Problem to solve: Scan the entries below for the string "Boat" and copy every line where it turns up.

Extracted data:
= Beginning of Section =

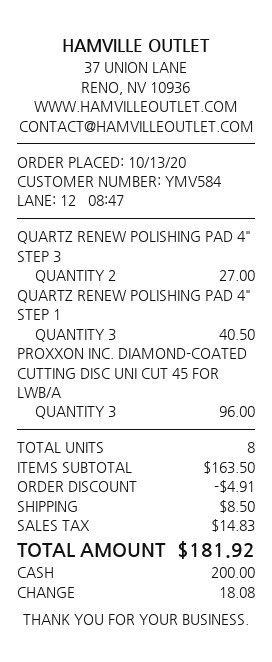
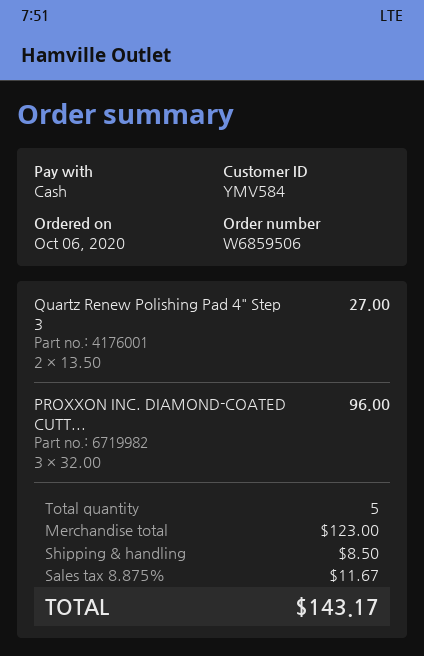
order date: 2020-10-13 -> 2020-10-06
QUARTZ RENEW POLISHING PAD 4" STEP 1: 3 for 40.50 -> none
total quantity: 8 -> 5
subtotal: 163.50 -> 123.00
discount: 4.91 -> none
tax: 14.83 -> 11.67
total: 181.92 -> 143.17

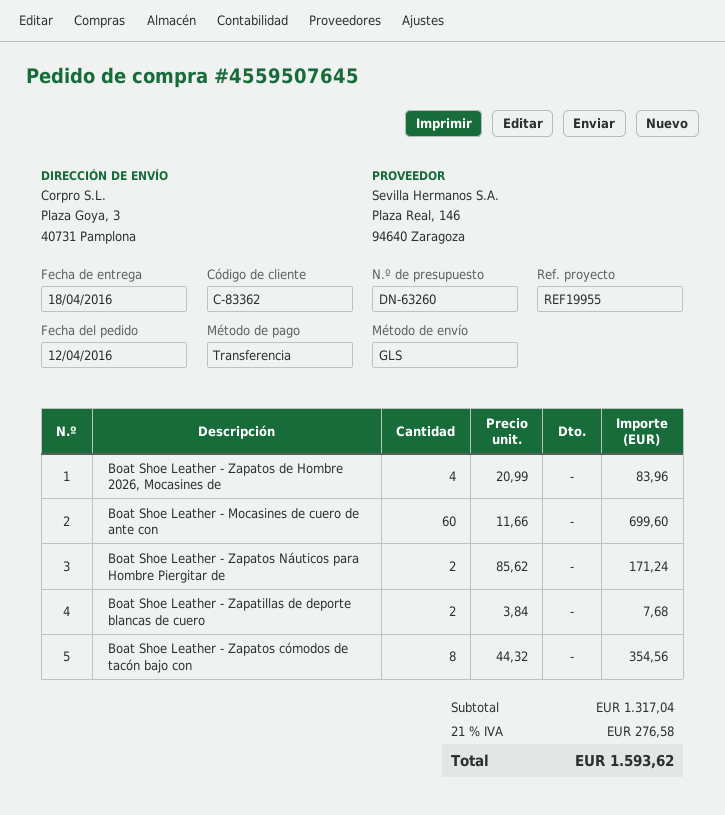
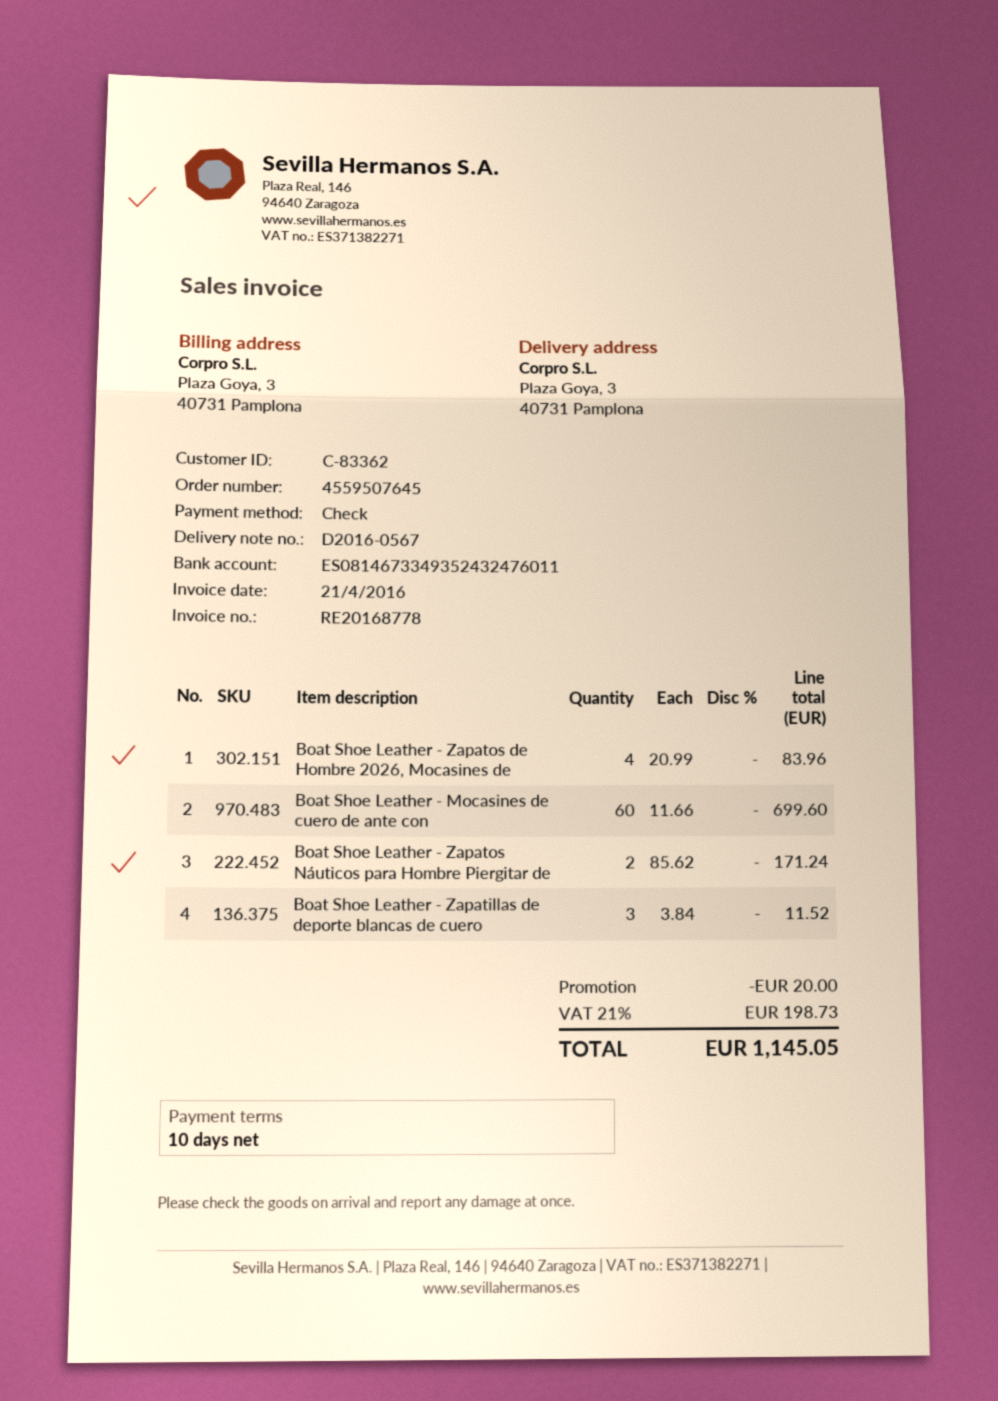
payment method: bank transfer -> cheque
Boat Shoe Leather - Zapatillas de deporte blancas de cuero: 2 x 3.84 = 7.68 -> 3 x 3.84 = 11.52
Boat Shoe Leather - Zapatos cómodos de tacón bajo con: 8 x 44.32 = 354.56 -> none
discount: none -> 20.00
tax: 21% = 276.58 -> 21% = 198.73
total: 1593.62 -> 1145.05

= End of Section =
= Beginning of Section =

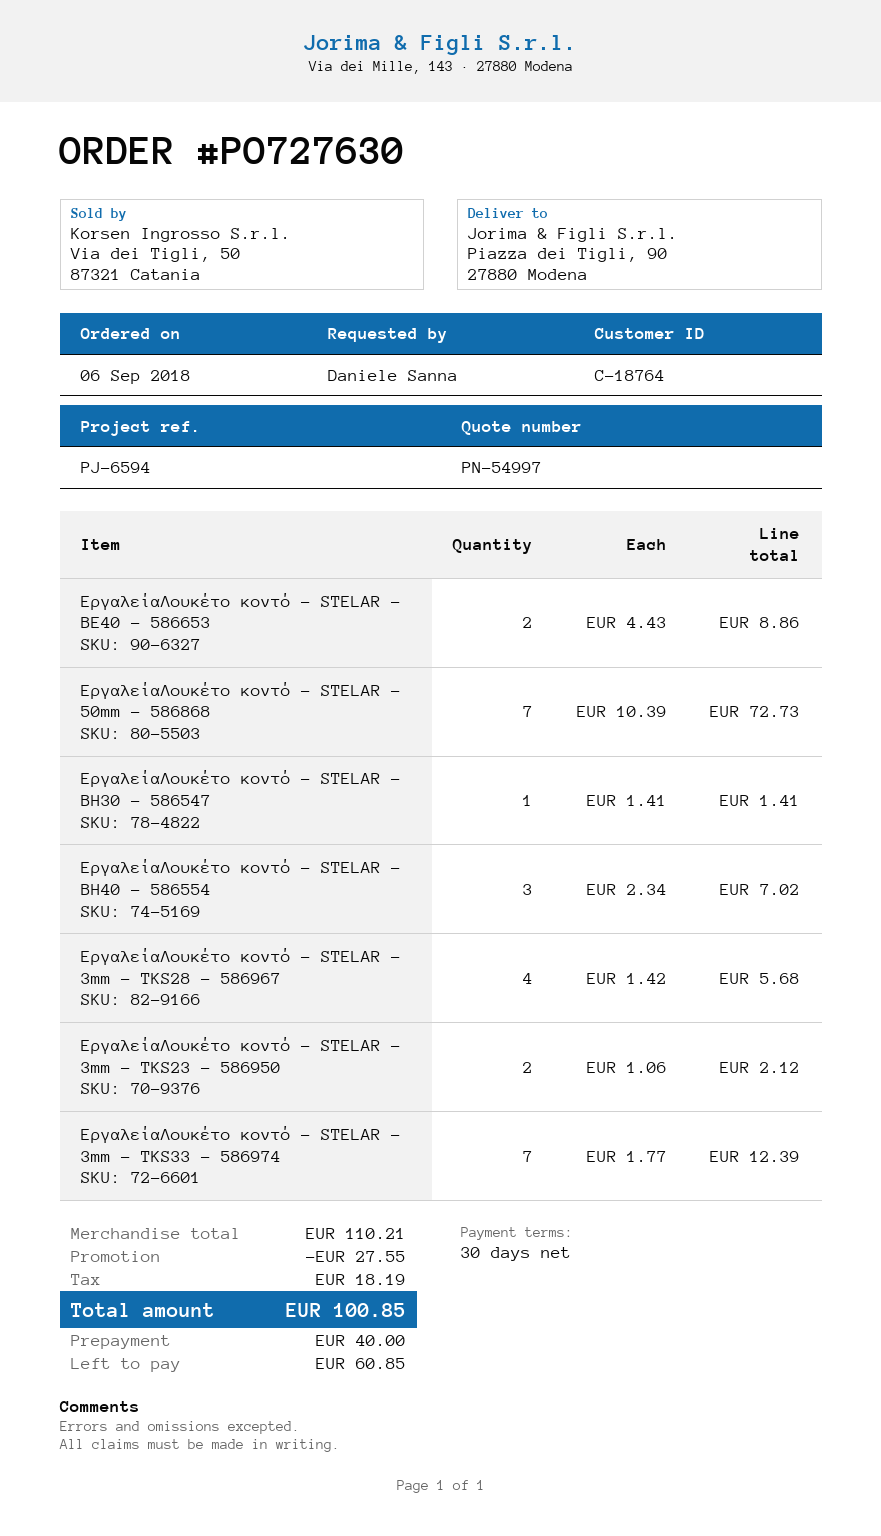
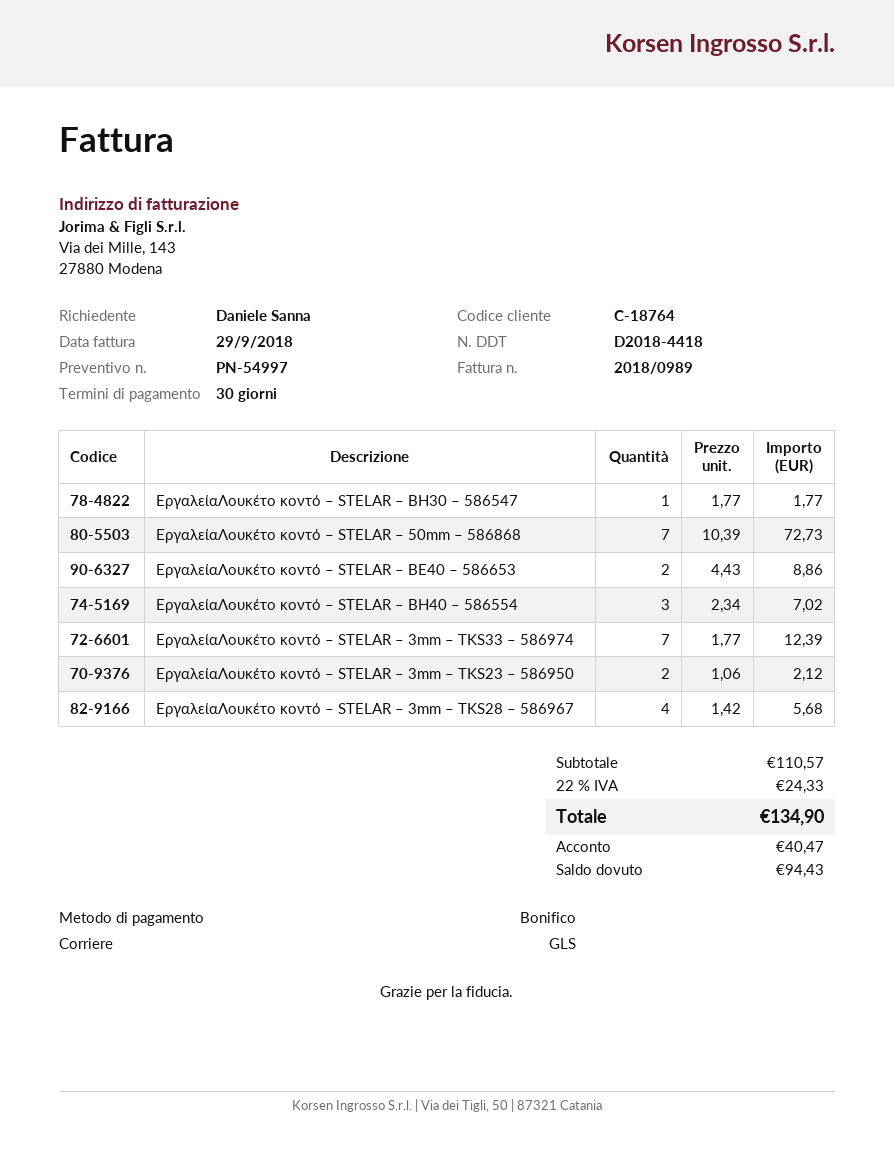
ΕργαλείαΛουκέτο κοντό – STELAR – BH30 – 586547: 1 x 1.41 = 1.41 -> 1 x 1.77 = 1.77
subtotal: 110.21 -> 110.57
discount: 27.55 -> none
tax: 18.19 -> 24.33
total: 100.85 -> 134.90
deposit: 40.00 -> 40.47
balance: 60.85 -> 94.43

= End of Section =

Response:
Boat Shoe Leather - Zapatillas de deporte blancas de cuero: 2 x 3.84 = 7.68 -> 3 x 3.84 = 11.52
Boat Shoe Leather - Zapatos cómodos de tacón bajo con: 8 x 44.32 = 354.56 -> none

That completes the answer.